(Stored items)
= Beginning of Section =

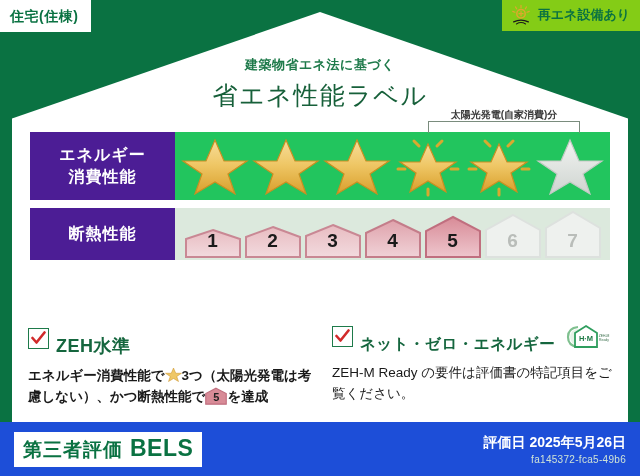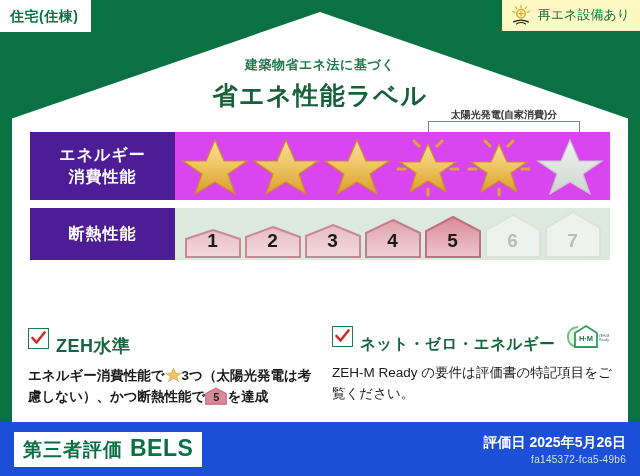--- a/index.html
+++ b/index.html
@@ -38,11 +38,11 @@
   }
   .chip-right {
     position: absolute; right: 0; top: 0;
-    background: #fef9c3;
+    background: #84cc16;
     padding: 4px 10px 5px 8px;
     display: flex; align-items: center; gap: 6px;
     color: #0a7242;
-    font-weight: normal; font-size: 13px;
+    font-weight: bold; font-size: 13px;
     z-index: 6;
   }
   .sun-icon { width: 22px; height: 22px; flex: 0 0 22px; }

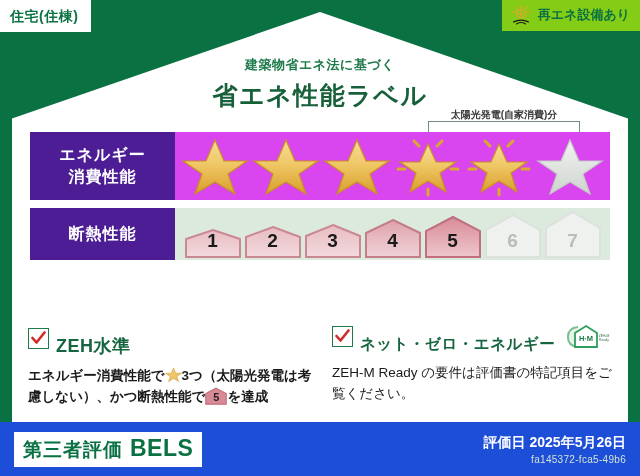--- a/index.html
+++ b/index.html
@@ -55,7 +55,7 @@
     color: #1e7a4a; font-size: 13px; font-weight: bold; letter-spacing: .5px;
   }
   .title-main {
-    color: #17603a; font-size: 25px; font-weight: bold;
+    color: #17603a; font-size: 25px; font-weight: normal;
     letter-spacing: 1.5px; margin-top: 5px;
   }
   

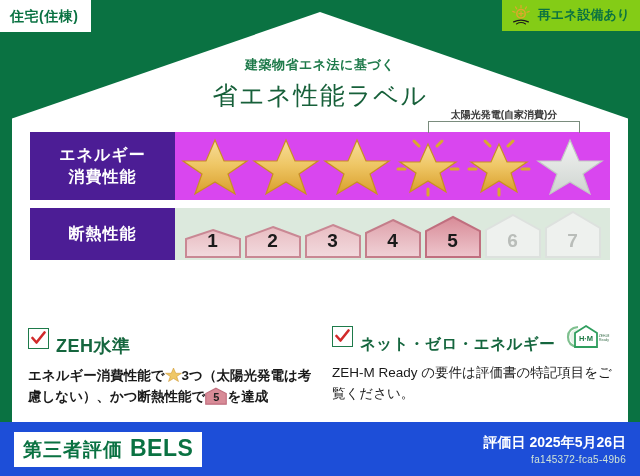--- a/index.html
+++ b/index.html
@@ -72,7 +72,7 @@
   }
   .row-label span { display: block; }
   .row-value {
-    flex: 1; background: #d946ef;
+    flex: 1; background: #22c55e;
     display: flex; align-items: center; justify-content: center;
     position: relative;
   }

= End of Section =

Your objective = Where the line containing "color: #0a7242;" appears above, start there and set down each line exactly through the last line of the data; leave out every picture.

Task solution =
     color: #0a7242;
-    font-weight: normal; font-size: 13px;
+    font-weight: bold; font-size: 13px;
     z-index: 6;
   }
   .sun-icon { width: 22px; height: 22px; flex: 0 0 22px; }

--- a/index.html
+++ b/index.html
@@ -55,7 +55,7 @@
     color: #1e7a4a; font-size: 13px; font-weight: bold; letter-spacing: .5px;
   }
   .title-main {
-    color: #17603a; font-size: 25px; font-weight: bold;
+    color: #17603a; font-size: 25px; font-weight: normal;
     letter-spacing: 1.5px; margin-top: 5px;
   }
   

--- a/index.html
+++ b/index.html
@@ -72,7 +72,7 @@
   }
   .row-label span { display: block; }
   .row-value {
-    flex: 1; background: #d946ef;
+    flex: 1; background: #22c55e;
     display: flex; align-items: center; justify-content: center;
     position: relative;
   }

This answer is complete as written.